━━━━━ Exercise materials
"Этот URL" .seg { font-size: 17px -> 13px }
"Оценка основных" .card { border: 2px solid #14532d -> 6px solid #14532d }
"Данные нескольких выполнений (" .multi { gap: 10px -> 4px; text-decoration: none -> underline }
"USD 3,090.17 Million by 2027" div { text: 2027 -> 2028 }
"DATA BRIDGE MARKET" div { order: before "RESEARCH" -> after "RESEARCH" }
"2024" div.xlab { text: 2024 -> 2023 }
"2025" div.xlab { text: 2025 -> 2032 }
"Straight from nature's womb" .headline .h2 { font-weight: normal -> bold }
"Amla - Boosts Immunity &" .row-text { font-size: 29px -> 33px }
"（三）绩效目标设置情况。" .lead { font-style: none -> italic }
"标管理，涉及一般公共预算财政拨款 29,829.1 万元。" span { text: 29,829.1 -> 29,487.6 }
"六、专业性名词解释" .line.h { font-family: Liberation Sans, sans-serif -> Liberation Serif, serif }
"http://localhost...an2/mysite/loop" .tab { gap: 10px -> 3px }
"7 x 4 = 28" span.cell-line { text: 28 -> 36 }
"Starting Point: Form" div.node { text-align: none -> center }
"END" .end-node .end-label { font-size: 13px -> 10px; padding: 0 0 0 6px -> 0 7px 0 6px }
━━━━━━━━━━
_What the task requires_
Repeat, without change, each line of the data above from the one that contains "- Boosts Immunity" through the final line, counting both.

_Exercise output_
"Amla - Boosts Immunity &" .row-text { font-size: 29px -> 33px }
"（三）绩效目标设置情况。" .lead { font-style: none -> italic }
"标管理，涉及一般公共预算财政拨款 29,829.1 万元。" span { text: 29,829.1 -> 29,487.6 }
"六、专业性名词解释" .line.h { font-family: Liberation Sans, sans-serif -> Liberation Serif, serif }
"http://localhost...an2/mysite/loop" .tab { gap: 10px -> 3px }
"7 x 4 = 28" span.cell-line { text: 28 -> 36 }
"Starting Point: Form" div.node { text-align: none -> center }
"END" .end-node .end-label { font-size: 13px -> 10px; padding: 0 0 0 6px -> 0 7px 0 6px }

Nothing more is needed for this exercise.